* _ASSIGNMENT_
From the data underneath, reproduce exactly the stretch that begins at the line with "[615,161,747,175] in the" and ends after the line with "[548,181,628,195] functionality ->".

* _DATA SHOWN_
+ + + +

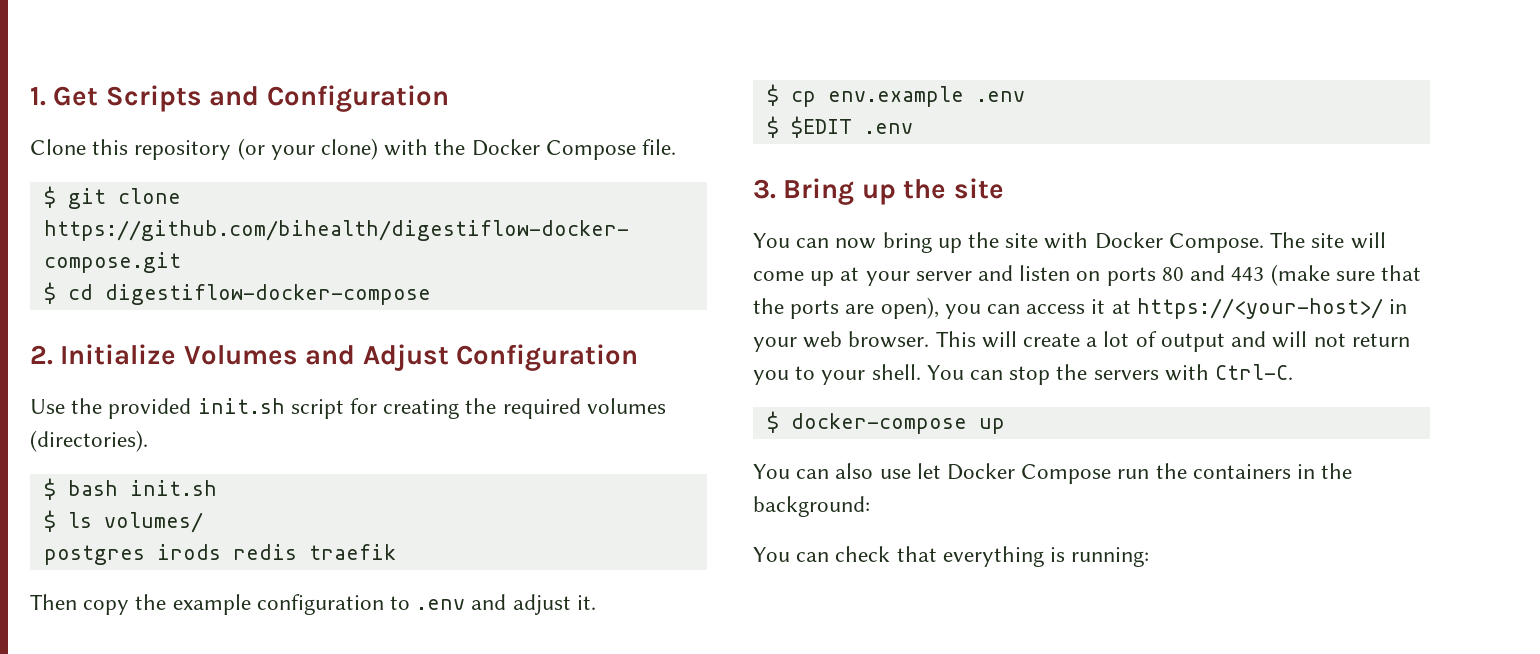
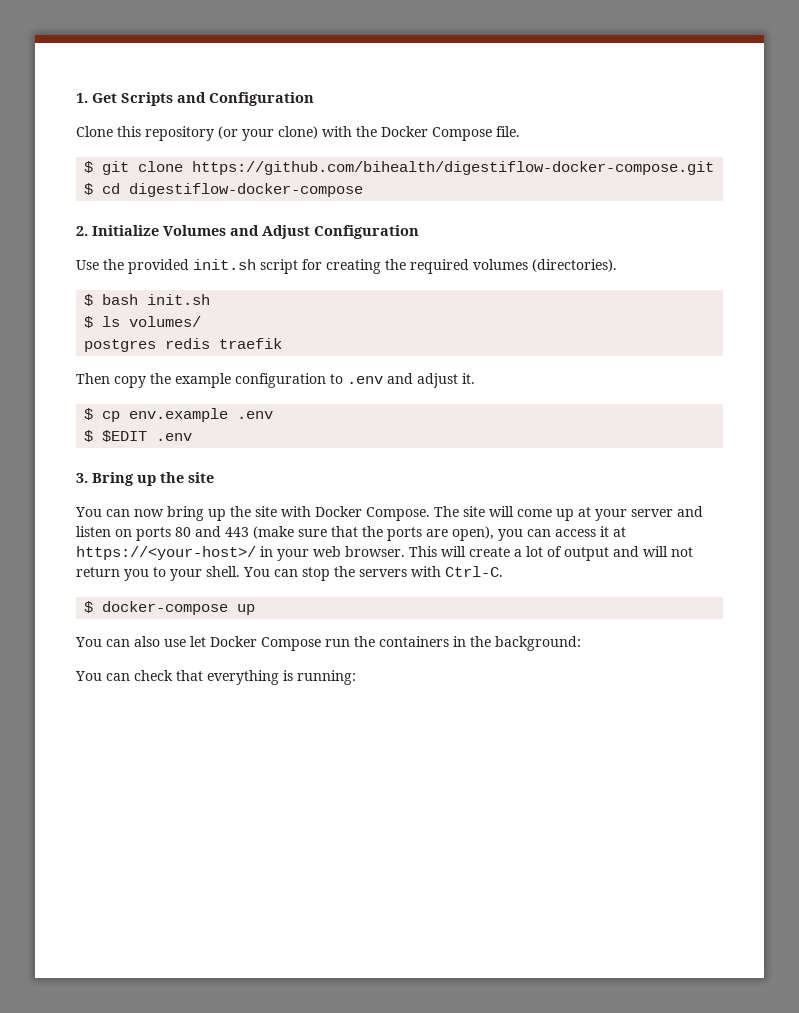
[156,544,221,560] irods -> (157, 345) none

+ + + +

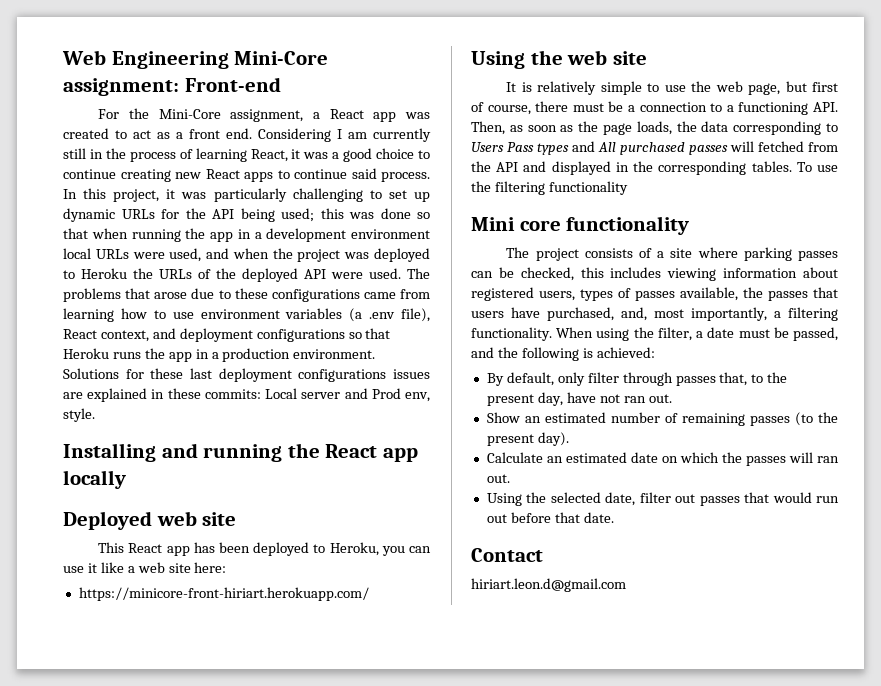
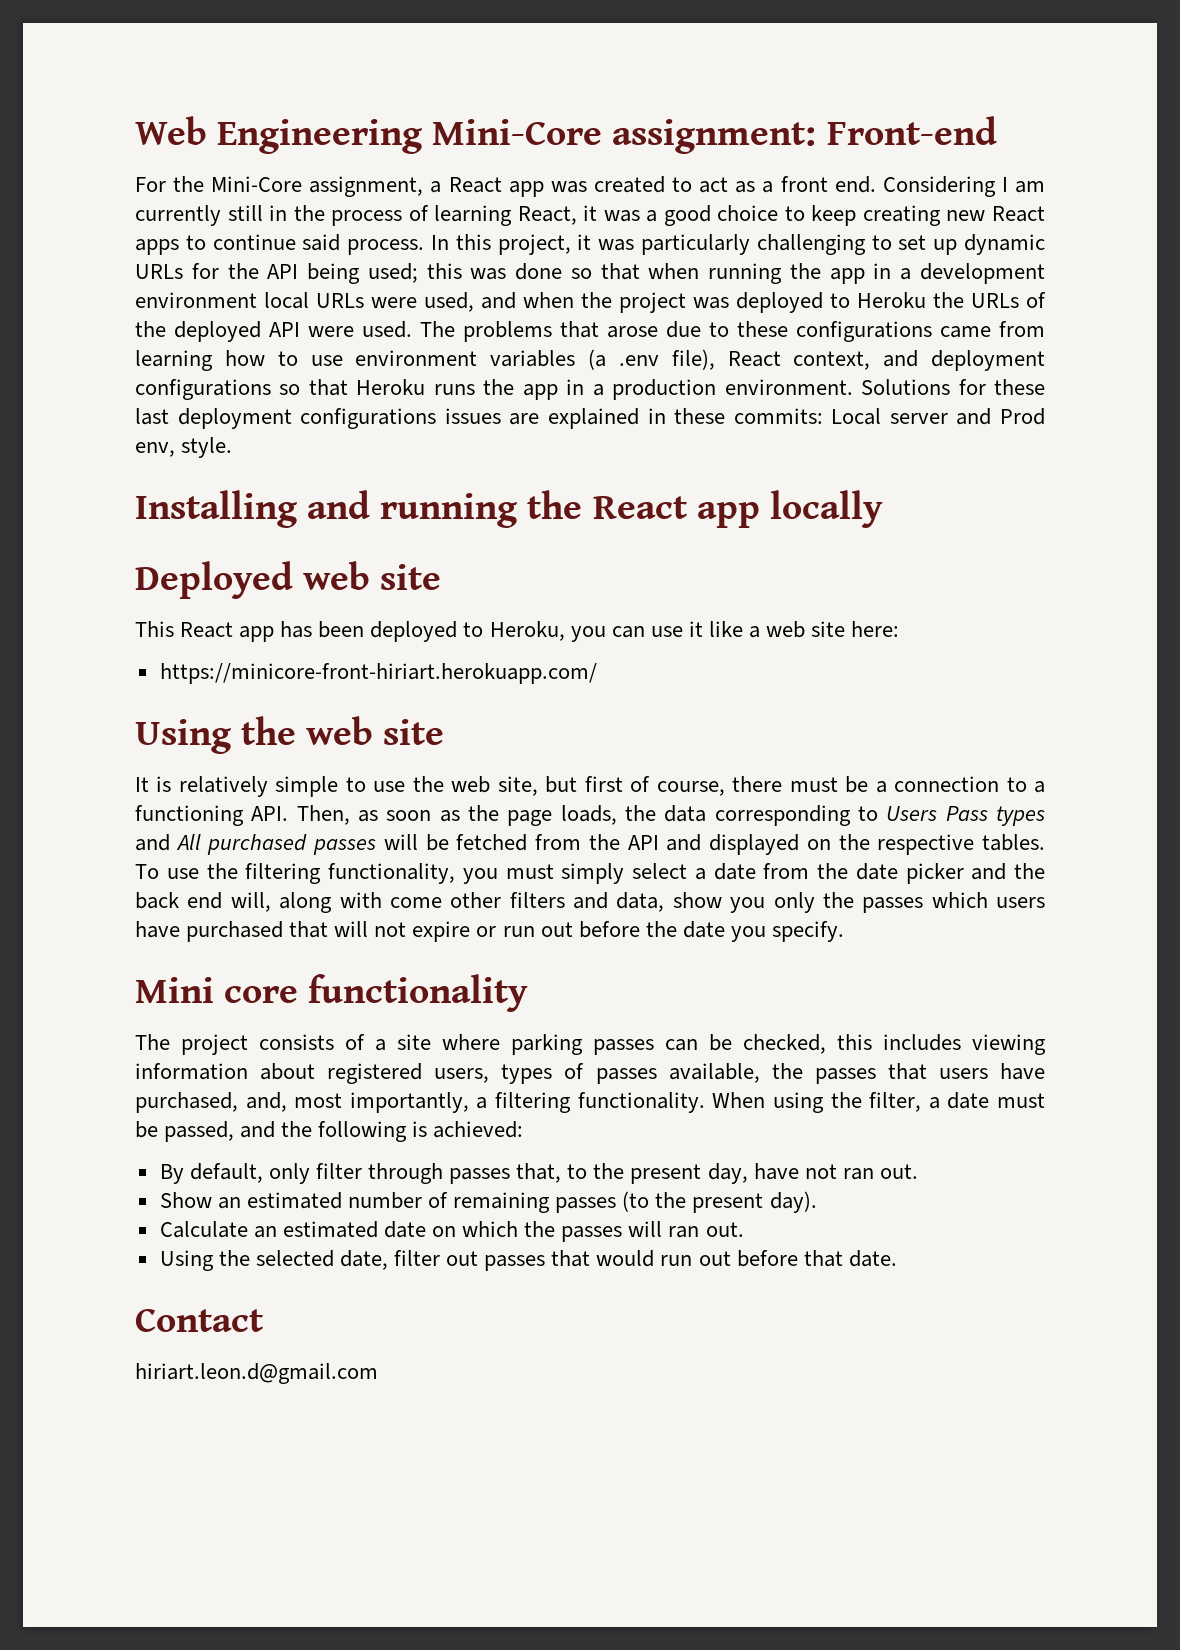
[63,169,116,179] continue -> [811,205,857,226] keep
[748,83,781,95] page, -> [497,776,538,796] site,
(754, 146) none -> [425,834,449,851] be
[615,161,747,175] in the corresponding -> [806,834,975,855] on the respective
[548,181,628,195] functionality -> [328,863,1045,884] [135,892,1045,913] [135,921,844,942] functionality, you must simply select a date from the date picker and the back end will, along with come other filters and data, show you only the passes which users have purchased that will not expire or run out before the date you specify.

+ + + +

* _EXERCISE RESULT_
[615,161,747,175] in the corresponding -> [806,834,975,855] on the respective
[548,181,628,195] functionality -> [328,863,1045,884] [135,892,1045,913] [135,921,844,942] functionality, you must simply select a date from the date picker and the back end will, along with come other filters and data, show you only the passes which users have purchased that will not expire or run out before the date you specify.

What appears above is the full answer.